Wednesday, February 26, 2025

Rodriguez v. Packers Sanitation Svcs (Cal. Ct. App. - Feb. 26, 2025)

Check out the cage match fight between San Diego and Imperial Counties, on the one hand, and Los Angeles County on the other. Two historically bitter opponents who now fight it out in the Courts of Appeal.

It's not the counties themselves fighting, mind you. It's instead the relevant justices.

Two months ago, in Leeper v. Shipt, the Second District (Division One) held that plaintiffs in PAGA cases weren't allowed to bring purely "non-individual" claims in order to avoid partial arbitration, and that instead, the "collective" PAGA claims were to be stayed while the "necessary" individual PAGA claims were resolved in mandatory arbitration.

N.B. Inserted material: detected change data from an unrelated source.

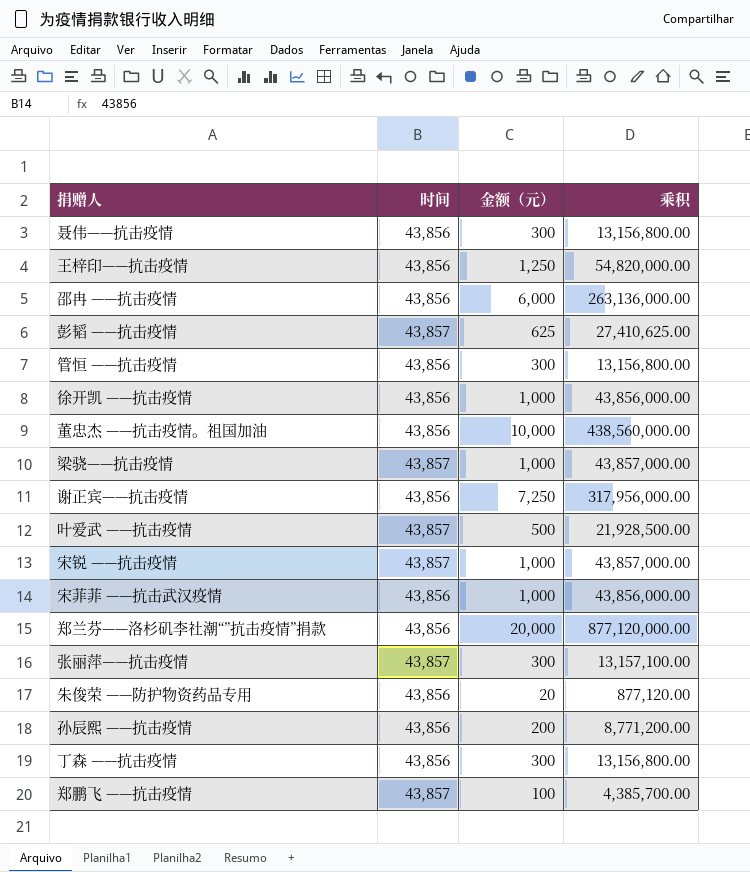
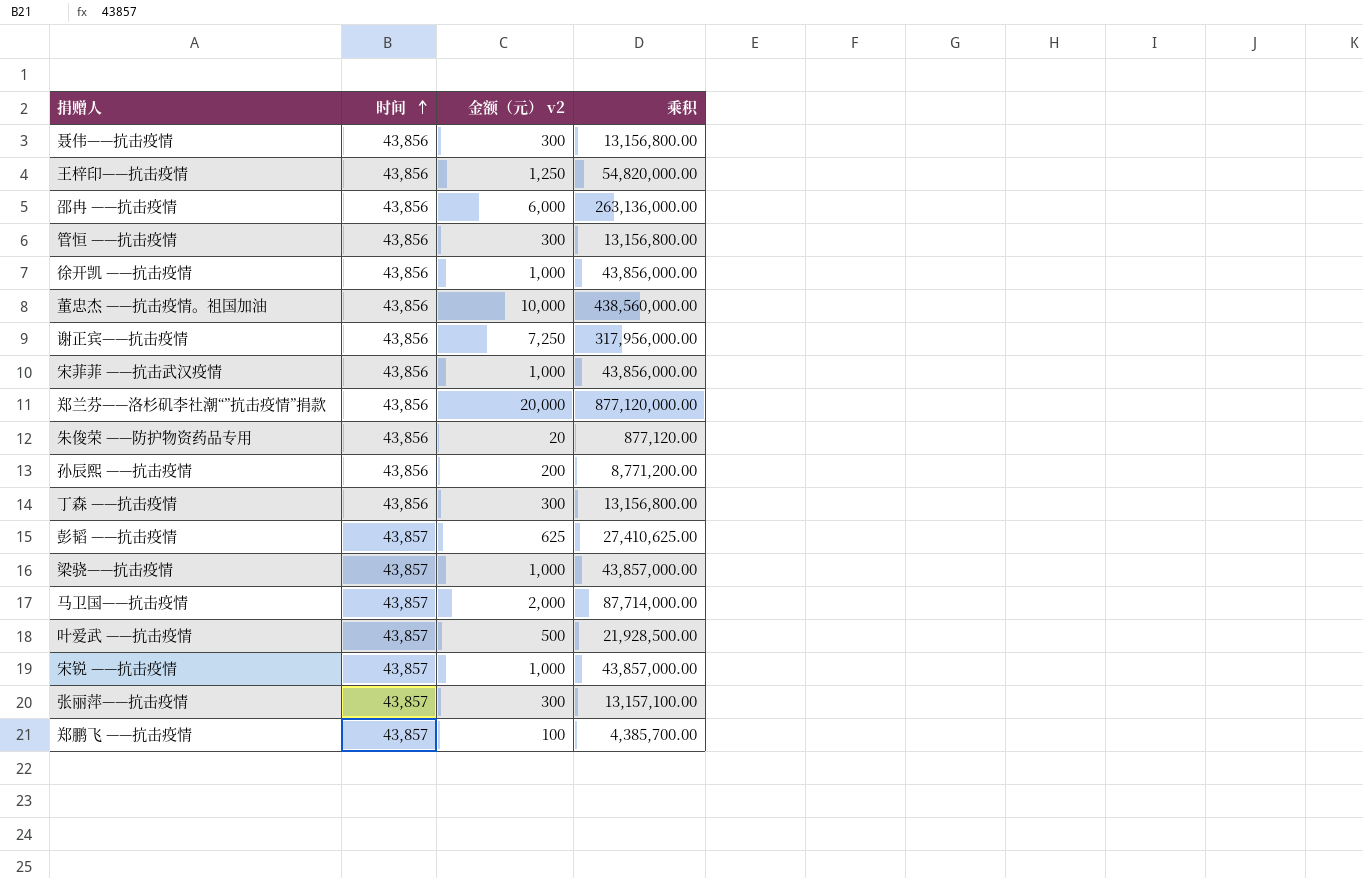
row order: none -> 时间 ascending
column name: 金额（元） -> 金额（元） v2
row 马卫国——抗击疫情: none -> 43,857 | 2,000 | 87,714,000.00

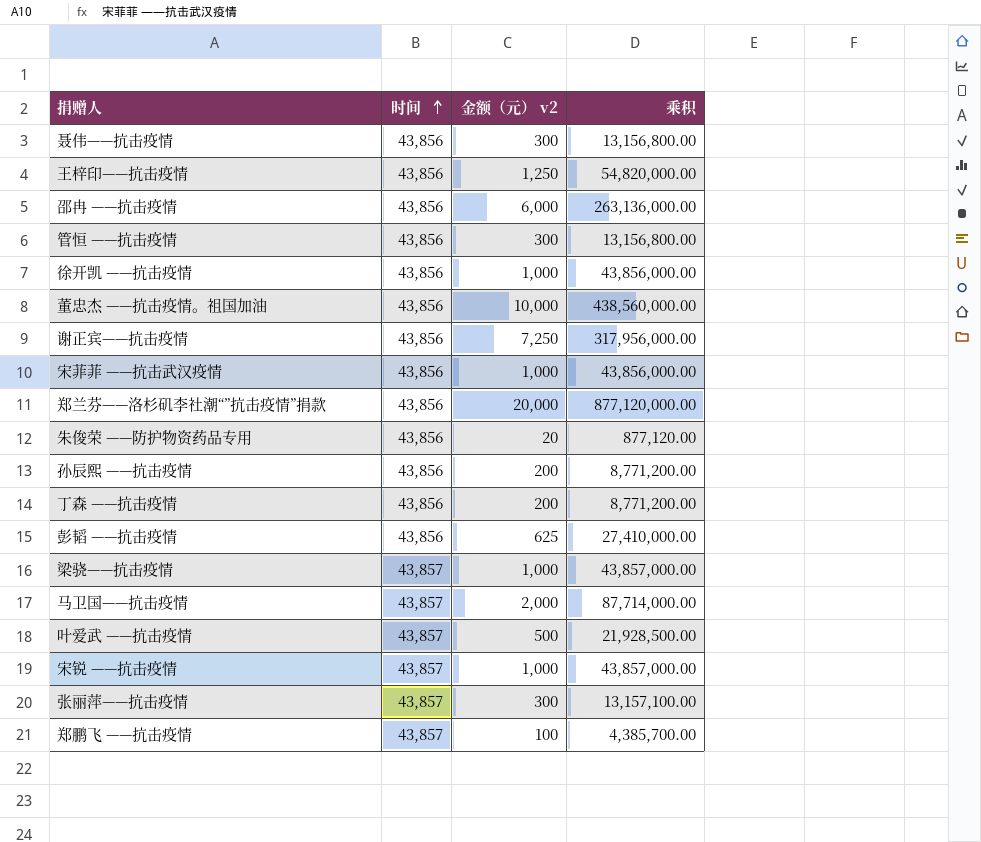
丁森 ——抗击疫情 | 金额（元） v2: 300 -> 200
丁森 ——抗击疫情 | 乘积: 13,156,800.00 -> 8,771,200.00
彭韬 ——抗击疫情 | 时间: 43,857 -> 43,856
彭韬 ——抗击疫情 | 乘积: 27,410,625.00 -> 27,410,000.00

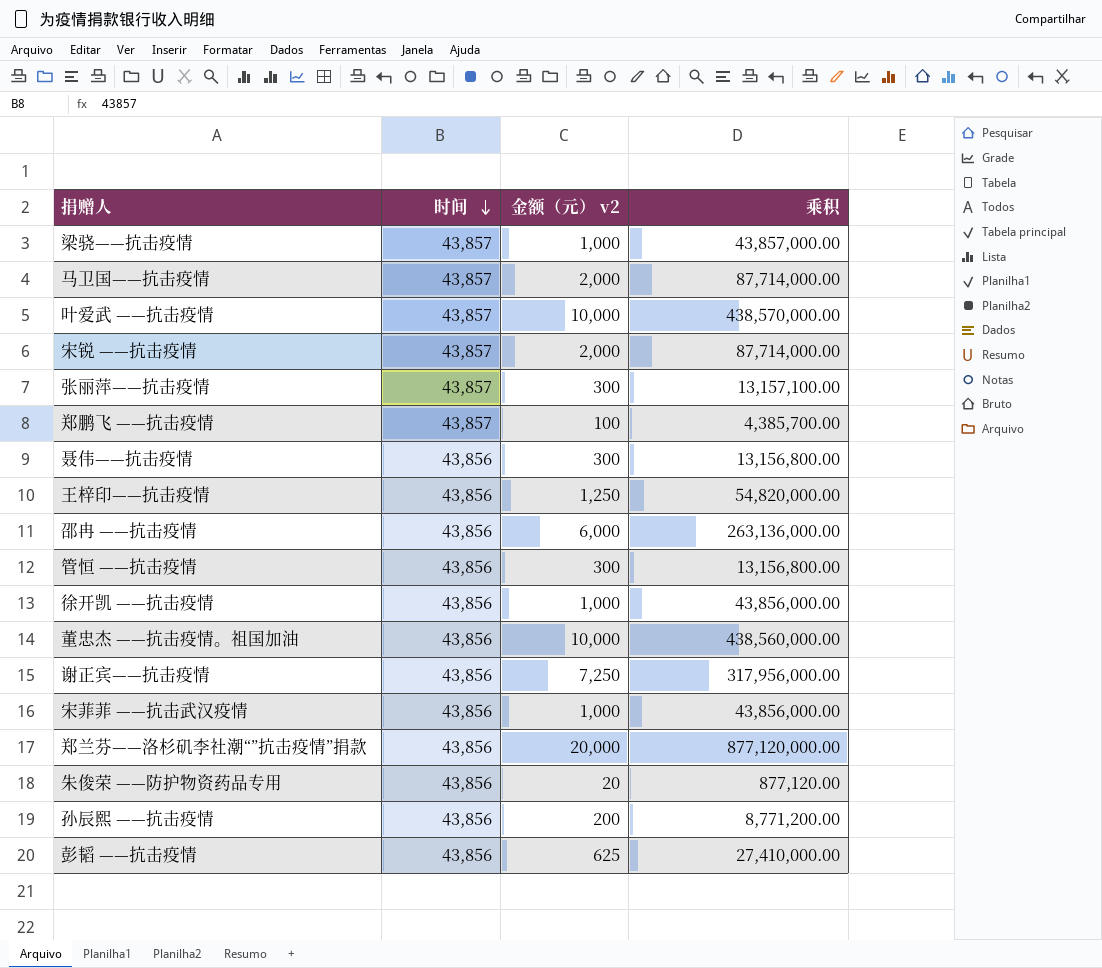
row order: 时间 ascending -> 时间 descending
row 丁森 ——抗击疫情: 43,856 | 200 | 8,771,200.00 -> none
叶爱武 ——抗击疫情 | 金额（元） v2: 500 -> 10,000
叶爱武 ——抗击疫情 | 乘积: 21,928,500.00 -> 438,570,000.00
宋锐 ——抗击疫情 | 金额（元） v2: 1,000 -> 2,000
宋锐 ——抗击疫情 | 乘积: 43,857,000.00 -> 87,714,000.00

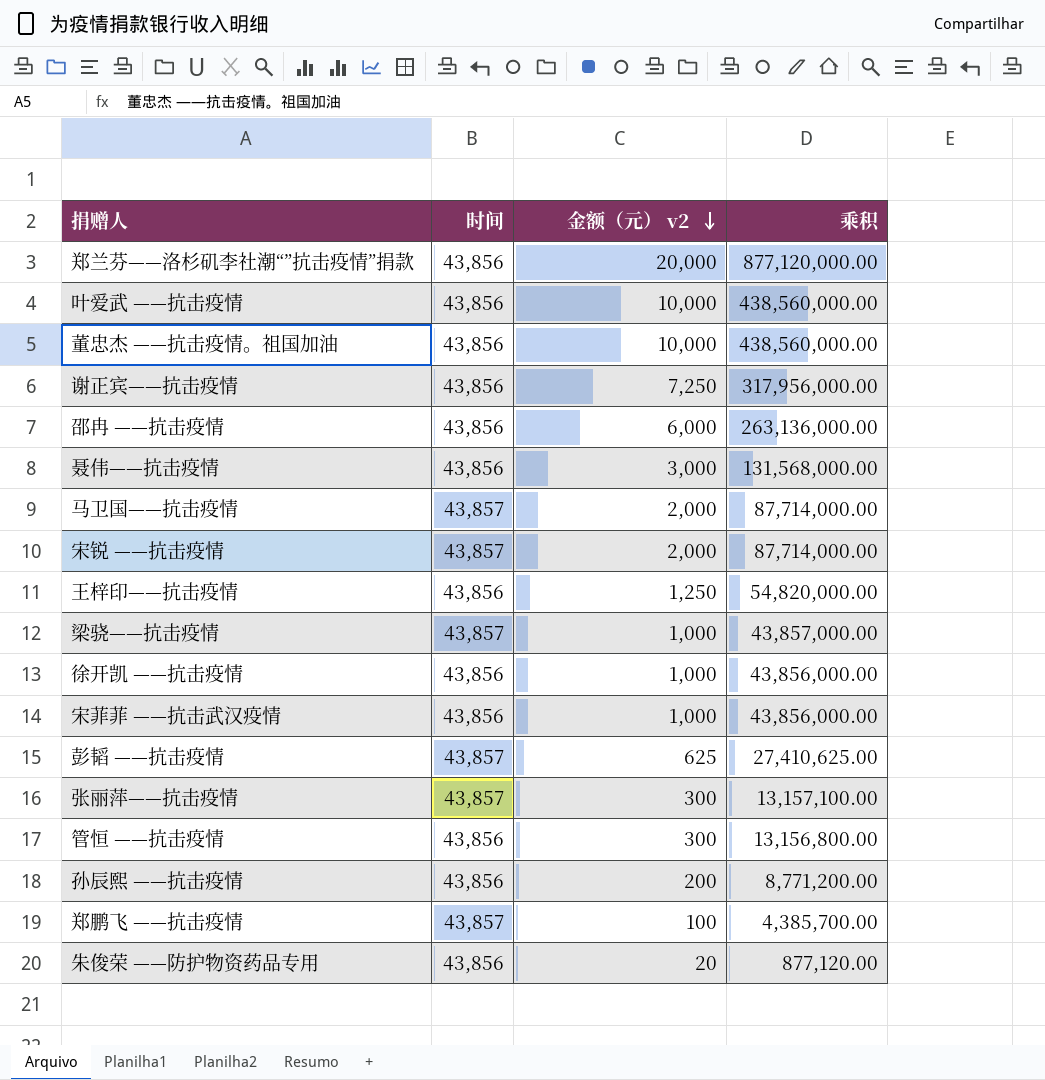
row order: 时间 descending -> 金额（元） v2 descending
叶爱武 ——抗击疫情 | 时间: 43,857 -> 43,856
叶爱武 ——抗击疫情 | 乘积: 438,570,000.00 -> 438,560,000.00
聂伟——抗击疫情 | 金额（元） v2: 300 -> 3,000
聂伟——抗击疫情 | 乘积: 13,156,800.00 -> 131,568,000.00
彭韬 ——抗击疫情 | 时间: 43,856 -> 43,857
彭韬 ——抗击疫情 | 乘积: 27,410,000.00 -> 27,410,625.00

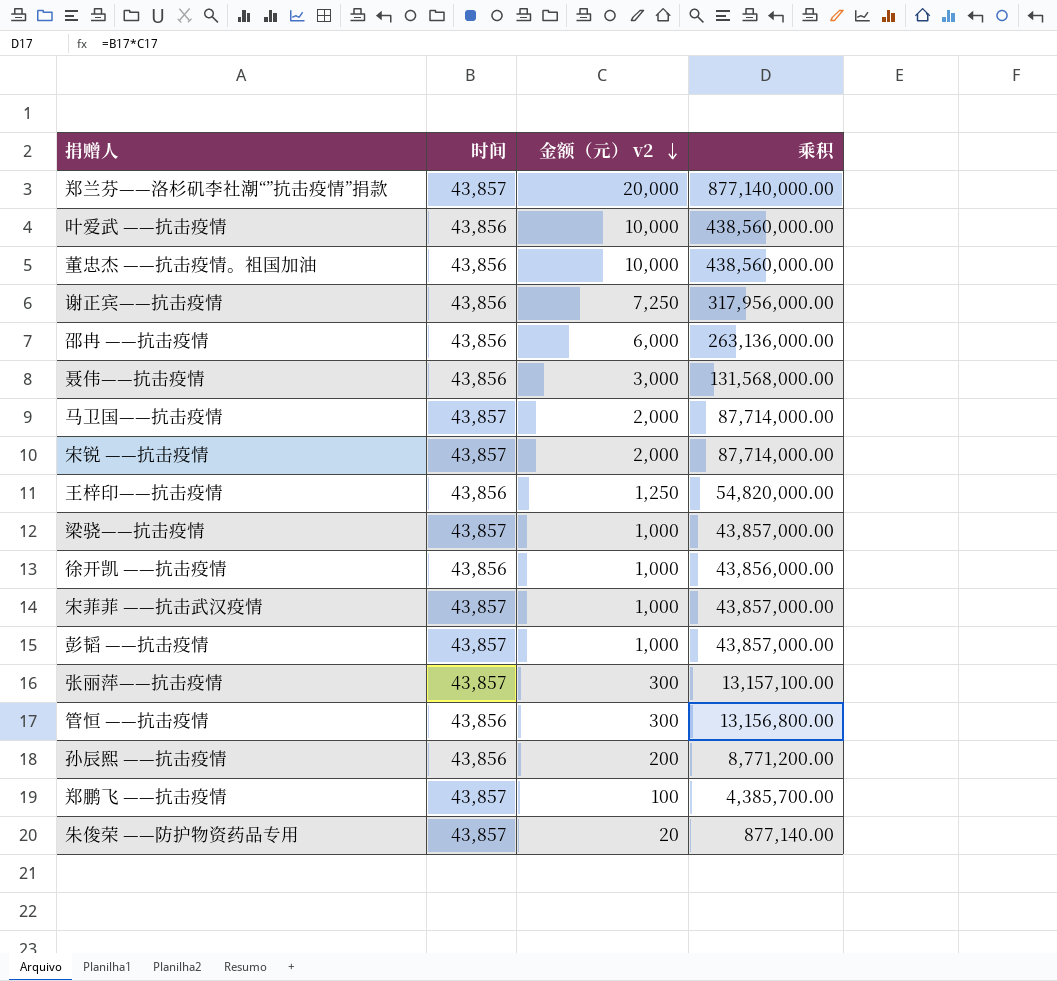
郑兰芬——洛杉矶李社潮“”抗击疫情”捐款 | 时间: 43,856 -> 43,857
郑兰芬——洛杉矶李社潮“”抗击疫情”捐款 | 乘积: 877,120,000.00 -> 877,140,000.00
宋菲菲 ——抗击武汉疫情 | 时间: 43,856 -> 43,857
宋菲菲 ——抗击武汉疫情 | 乘积: 43,856,000.00 -> 43,857,000.00
彭韬 ——抗击疫情 | 金额（元） v2: 625 -> 1,000
彭韬 ——抗击疫情 | 乘积: 27,410,625.00 -> 43,857,000.00
朱俊荣 ——防护物资药品专用 | 时间: 43,856 -> 43,857
朱俊荣 ——防护物资药品专用 | 乘积: 877,120.00 -> 877,140.00

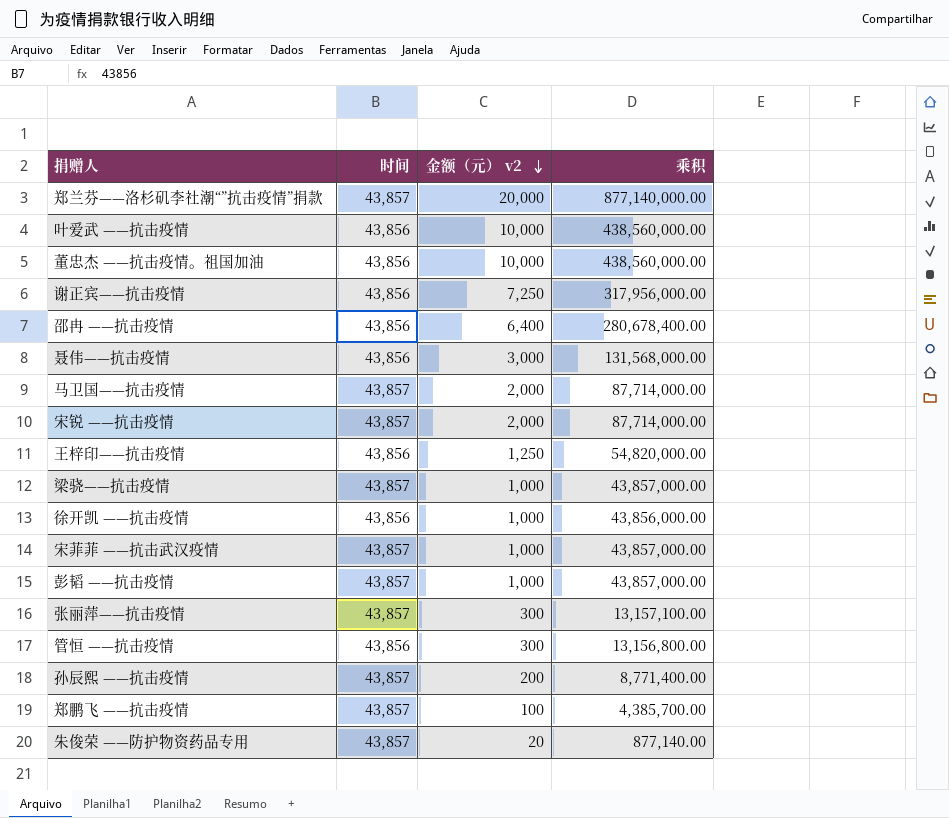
邵冉 ——抗击疫情 | 金额（元） v2: 6,000 -> 6,400
邵冉 ——抗击疫情 | 乘积: 263,136,000.00 -> 280,678,400.00
孙辰熙 ——抗击疫情 | 时间: 43,856 -> 43,857
孙辰熙 ——抗击疫情 | 乘积: 8,771,200.00 -> 8,771,400.00

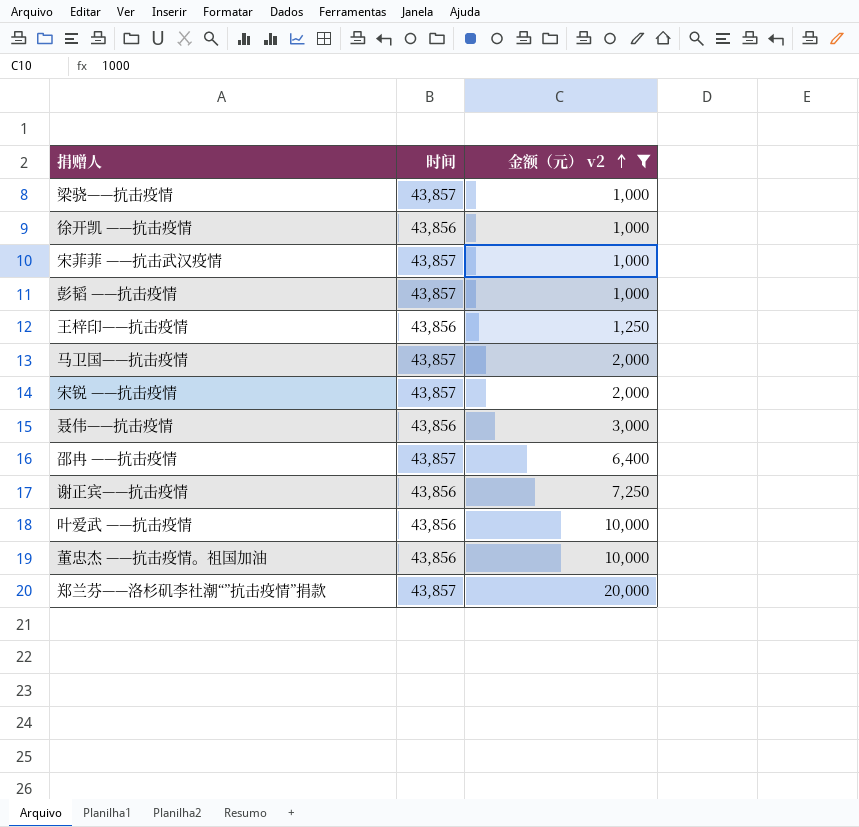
filter: none -> 金额（元） v2 >= 1,000
row order: 金额（元） v2 descending -> 金额（元） v2 ascending
column 乘积 | formula: [时间] * [金额（元） v2] -> none
邵冉 ——抗击疫情 | 时间: 43,856 -> 43,857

Today, the Fourth District (Division One) disagrees with -- and expansively critiques -- that opinion, holding that plaintiffs in PAGA cases can indeed, as the plaintiff does here, bring purely collective claims in order to avoid arbitration, and that resolution of whether individual PAGA claims is necessary is a legal pleading issue that must be resolved in court, not in the arbitration proceeding.

The California Supreme Court will need to umpire this battle royale fairly quickly. It's a pretty big issue.

Do you bet on the scrappy underdog (San Diego) or the traditional behemoth (Los Angeles)?